Module 0: Introduction to Text Encoding and the TEI
5. TEI: Ground Rules #
5.1. Guidelines #
The conclusions and the work of the TEI community are formulated as guidelines, rules, and recommendations rather than standards, because it is acknowledged that each scholar must have the freedom of expressing their own theory of text by encoding the features they think important in the text. A wide array of possible solutions to encoding matters is demonstrated in the TEI Guidelines which therefore should be considered a reference manual rather than a tutorial. Mastering the complete TEI encoding scheme implies a steep learning curve, but few projects require a complete knowledge of the TEI. Therefore, a manageable subset of the full TEI encoding scheme was published as TEI Lite, currently describing 140 elements (Burnard and Sperberg-McQueen 2006). Originally intended as an introduction and a didactic stepping stone to the full recommendations, TEI Lite has, since its publication in 1995, become one of the most popular TEI customisations and proves to meet the needs of 90% of the TEI community, 90% of the time.
5.2. TEI Modules #
A significant part of the rules in the TEI Guidelines apply to the expression of descriptive and structural meta-information about the text. Yet, the TEI defines concepts to represent a much wider array of textual phenomena, amounting to a total of 580 elements and 265 attributes. These are organised into 21 modules, grouping related elements and attributes:
- The TEI Infrastructure (tei)
- Definition of common datatypes and modular class structures used to define the elements and attributes in the other modules.
- The TEI Header (header)
- Definition of the elements that make up the header section of TEI documents. Its major parts provide elements to encode detailed metadata about bibliographic aspects of electronic texts, their relationship with the source materials from which they may have been derived, non-bibliographic details, and a complete revision history.

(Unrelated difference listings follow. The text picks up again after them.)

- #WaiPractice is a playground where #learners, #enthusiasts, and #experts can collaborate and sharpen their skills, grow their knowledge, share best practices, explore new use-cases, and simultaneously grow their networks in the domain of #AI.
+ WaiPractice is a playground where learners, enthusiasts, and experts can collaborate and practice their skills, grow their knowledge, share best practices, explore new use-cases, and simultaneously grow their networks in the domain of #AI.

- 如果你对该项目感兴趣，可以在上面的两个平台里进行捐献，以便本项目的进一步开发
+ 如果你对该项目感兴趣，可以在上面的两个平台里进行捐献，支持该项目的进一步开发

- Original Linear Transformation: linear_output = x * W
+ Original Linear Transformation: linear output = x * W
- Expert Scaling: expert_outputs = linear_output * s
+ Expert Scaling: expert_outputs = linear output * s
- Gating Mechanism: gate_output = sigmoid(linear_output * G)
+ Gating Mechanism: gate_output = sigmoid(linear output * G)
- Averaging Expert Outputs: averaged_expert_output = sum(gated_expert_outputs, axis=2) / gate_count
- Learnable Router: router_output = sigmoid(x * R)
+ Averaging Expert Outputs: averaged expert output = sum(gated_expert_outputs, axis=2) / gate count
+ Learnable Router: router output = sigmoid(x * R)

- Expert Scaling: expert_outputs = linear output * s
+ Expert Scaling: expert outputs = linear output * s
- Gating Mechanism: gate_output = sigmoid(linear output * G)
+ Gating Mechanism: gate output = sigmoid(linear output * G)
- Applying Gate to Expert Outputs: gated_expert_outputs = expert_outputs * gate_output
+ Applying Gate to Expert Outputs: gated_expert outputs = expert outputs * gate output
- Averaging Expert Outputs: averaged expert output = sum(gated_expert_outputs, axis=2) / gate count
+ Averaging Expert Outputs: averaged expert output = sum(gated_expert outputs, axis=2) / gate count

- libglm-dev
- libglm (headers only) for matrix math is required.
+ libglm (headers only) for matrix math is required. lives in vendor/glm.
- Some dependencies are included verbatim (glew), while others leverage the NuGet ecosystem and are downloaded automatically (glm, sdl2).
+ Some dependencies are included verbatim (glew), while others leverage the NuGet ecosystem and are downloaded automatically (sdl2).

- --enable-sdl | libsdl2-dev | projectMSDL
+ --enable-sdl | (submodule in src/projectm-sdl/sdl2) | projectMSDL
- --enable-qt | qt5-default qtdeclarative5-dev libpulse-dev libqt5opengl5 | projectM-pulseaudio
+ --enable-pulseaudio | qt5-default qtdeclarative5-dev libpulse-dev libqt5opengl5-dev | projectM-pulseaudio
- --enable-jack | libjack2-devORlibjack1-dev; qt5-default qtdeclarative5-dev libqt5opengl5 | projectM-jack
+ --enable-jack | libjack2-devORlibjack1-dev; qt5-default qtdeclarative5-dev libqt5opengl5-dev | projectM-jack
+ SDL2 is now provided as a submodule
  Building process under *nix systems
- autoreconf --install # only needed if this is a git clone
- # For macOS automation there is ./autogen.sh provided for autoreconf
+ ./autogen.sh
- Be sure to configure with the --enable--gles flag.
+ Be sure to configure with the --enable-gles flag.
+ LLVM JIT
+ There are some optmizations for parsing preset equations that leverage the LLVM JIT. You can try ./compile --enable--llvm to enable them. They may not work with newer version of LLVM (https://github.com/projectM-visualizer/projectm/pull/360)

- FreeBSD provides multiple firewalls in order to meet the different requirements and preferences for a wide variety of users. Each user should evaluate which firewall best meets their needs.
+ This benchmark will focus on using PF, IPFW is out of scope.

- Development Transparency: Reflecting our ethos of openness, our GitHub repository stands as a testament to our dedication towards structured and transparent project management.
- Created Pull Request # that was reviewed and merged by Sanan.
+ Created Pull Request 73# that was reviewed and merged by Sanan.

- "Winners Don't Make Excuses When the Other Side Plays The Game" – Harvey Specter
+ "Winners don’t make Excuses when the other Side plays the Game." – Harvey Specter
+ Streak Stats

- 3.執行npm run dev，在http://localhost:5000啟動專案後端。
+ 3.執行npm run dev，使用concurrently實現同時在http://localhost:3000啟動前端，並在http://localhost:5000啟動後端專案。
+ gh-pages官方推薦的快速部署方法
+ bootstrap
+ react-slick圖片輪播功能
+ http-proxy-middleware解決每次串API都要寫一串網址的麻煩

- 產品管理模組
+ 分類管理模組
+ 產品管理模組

- Elements Available in All TEI Documents (core)
- Definition of elements and attributes that may occur in any TEI text, of whatever genre. These elements cover textual phenomena like paragraphs, highlighting and quotation, editorial changes (marking of errors, regularisations, additions), data-like structures (names, addresses, dates, numbers, abbreviations), cross-reference mechanisms, lists, notes, graphical elements, bibliographic references, and passages of verse or drama.
- Default Text Structure (textstructure)
- Definition of elements and attributes that describe the structure of TEI texts, like front matter and title pages, text body, and back matter. These may contain further divisions, possibly introduced by headings, salutations, opening formulae, and/or concluded by closing formulae, closing salutations, trailing material and postscripts.
- Characters, Glyphs, and Writing Modes (gaiji)
- Definition of specific provisions for representing characters for which no standardised representation (such as defined by the Unicode Consortium) exists.
- Verse (verse)
- Definition of specific elements and attributes for dedicated analysis of verse materials, such as caesurae, metrical systems, rhyme schemes, and enjambments.
- Performance Texts (drama)
- Definition of specific elements and attributes for dedicated analysis of drama materials. These include provisions for encoding specific phenomena in front and back matter, like details about performances, prologues, epilogues, the dramatic setting, and cast lists. Other drama-specific structures include speeches and stage directions. For multimedia performances, elements for the description of screen contents, camera angles, captions, and sound are provided.
- Transcriptions of Speech (spoken)
- Definition of elements and attributes for (general purpose) transcription of different kinds of spoken material. These cover phenomena like utterances, pauses, non-lexical sounds, gestures, and shifts in vocal quality. Besides this, specific header elements for describing the vocal source of the transcription are provided.
- Dictionaries (dictionaries)
- Definition of elements and attributes for representing dictionaries, with provisions for unstructured and structured dictionary entries (possibly grouped). Dictionary entries may be structured with a number of specific elements indicating homonyms, sense, word form, grammatical information, definitions, citations, usage, and etymology.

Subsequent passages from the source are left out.